Are Chiplets the Future of Computing?

February 26, 2020

The use of chiplets allows manufactures to use more than one node in a processor design. For example, the I/O components of CPUs are hard to shrink.

For many years, CPUs have been made based upon a monolithic design. This processor followed Moore’s Law, which says that the number of transistors will double every two years. It is now being said that Moore’s Law is coming to an end, especially with monolithic designs.

Processor Designs

Monolithic processors are ones in which all components are on a single die. This means that every different CPU, is designed separately to account for the number of cores on that die. This design has had disadvantages including cost, yields, and even the ability to move to a smaller node.

The use of chiplets allows manufacturers to use more than one node in a processor design. For example, the I/O components of CPUs are hard to shrink. AMD has created a design using 14nm for the I/O controller, which does not handle pure number crunching, and uses 7nm for the chiplets on the same CPU package.

What Are Chiplets?

Chiplets are, in the most basic sense, dies that contain some of the function blocks for the processor. These cores are on separate dies from the I/O and Memory controllers. ExtremeTech says that “a chiplet contains some of the specialized functions blocks that we typically think of as making up a monolithic microprocessor. With its third-generation Ryzen CPUs, AMD has chosen to split its I/O and DRAM controllers into a single functional block, while its CPU cores and L3 cache are contained within each individual chiplet.” Chiplets are, at this time, mainly CPU cores with their appropriate cache.

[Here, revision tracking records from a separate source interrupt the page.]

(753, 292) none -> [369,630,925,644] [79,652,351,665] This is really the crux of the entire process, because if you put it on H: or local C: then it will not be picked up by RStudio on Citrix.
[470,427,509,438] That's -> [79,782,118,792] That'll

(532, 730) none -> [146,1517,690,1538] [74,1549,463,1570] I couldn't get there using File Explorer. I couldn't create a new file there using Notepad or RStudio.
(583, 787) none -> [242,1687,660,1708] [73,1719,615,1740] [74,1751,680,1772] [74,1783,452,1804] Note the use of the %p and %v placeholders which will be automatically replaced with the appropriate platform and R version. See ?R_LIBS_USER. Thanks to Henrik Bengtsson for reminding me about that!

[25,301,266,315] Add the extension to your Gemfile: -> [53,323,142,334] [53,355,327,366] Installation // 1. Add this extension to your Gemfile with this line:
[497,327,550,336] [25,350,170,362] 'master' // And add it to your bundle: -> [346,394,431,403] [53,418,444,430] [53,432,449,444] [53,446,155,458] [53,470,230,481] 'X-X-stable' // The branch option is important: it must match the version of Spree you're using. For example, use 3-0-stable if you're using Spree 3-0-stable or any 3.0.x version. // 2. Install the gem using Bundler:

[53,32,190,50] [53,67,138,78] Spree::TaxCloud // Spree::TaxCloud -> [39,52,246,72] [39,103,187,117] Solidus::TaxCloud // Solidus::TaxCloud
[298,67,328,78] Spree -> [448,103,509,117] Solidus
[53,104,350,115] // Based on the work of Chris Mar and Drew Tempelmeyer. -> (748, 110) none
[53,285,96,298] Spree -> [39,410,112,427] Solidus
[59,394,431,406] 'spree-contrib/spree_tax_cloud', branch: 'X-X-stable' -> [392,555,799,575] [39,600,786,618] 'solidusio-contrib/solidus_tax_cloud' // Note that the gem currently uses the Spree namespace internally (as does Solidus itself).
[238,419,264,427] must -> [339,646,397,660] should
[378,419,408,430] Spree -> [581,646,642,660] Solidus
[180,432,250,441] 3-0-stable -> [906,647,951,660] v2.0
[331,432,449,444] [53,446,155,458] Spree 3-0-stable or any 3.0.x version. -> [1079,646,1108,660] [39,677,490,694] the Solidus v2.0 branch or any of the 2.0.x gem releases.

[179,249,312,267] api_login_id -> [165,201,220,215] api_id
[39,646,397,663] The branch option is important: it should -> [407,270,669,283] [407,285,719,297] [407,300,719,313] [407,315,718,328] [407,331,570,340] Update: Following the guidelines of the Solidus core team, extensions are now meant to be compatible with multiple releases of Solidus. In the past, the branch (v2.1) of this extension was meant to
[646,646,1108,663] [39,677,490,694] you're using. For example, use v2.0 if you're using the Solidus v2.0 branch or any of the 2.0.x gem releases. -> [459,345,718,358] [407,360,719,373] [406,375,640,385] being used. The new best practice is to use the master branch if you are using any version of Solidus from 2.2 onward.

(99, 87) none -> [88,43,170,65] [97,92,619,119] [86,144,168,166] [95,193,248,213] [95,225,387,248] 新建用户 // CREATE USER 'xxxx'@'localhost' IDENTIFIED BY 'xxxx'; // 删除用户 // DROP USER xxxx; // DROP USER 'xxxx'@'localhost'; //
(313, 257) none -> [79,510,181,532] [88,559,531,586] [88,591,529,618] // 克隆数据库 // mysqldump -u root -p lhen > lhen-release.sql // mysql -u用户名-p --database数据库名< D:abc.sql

How Are Chiplets Being Used in Today’s Computers?

Chiplets offer many advantages, one of which is decreased costs. According to Techquickie, chiplets are modular and therefore smaller dies. Chiplet designs are good for yields. This is due to how these dies are manufactured on a Silicon Wafer. The decreased size means more chiplets on a given wafer, and defectives would not waste a big area of silicon, since the chiplet is much smaller than a monolithic die. Since there is less waste and more dies per wafer, it allows for less expensive and faster production of the end product.

Up until AMD’s Ryzen 3rd generation processors, chiplets had been restricted to high-end desktop and server processors. Ryzen 3 introduced many consumers to chiplet based processors, that offered a performance boost over previous monolithic designs of yester-year. The chiplet design allows manufactures to continue to shrink the transistors for the CPU cores without worrying (too much) about shrinking the complex I/O and Memory controllers. Chiplets have allowed for faster and less expensive production of processing units, creating more competition in the CPU market.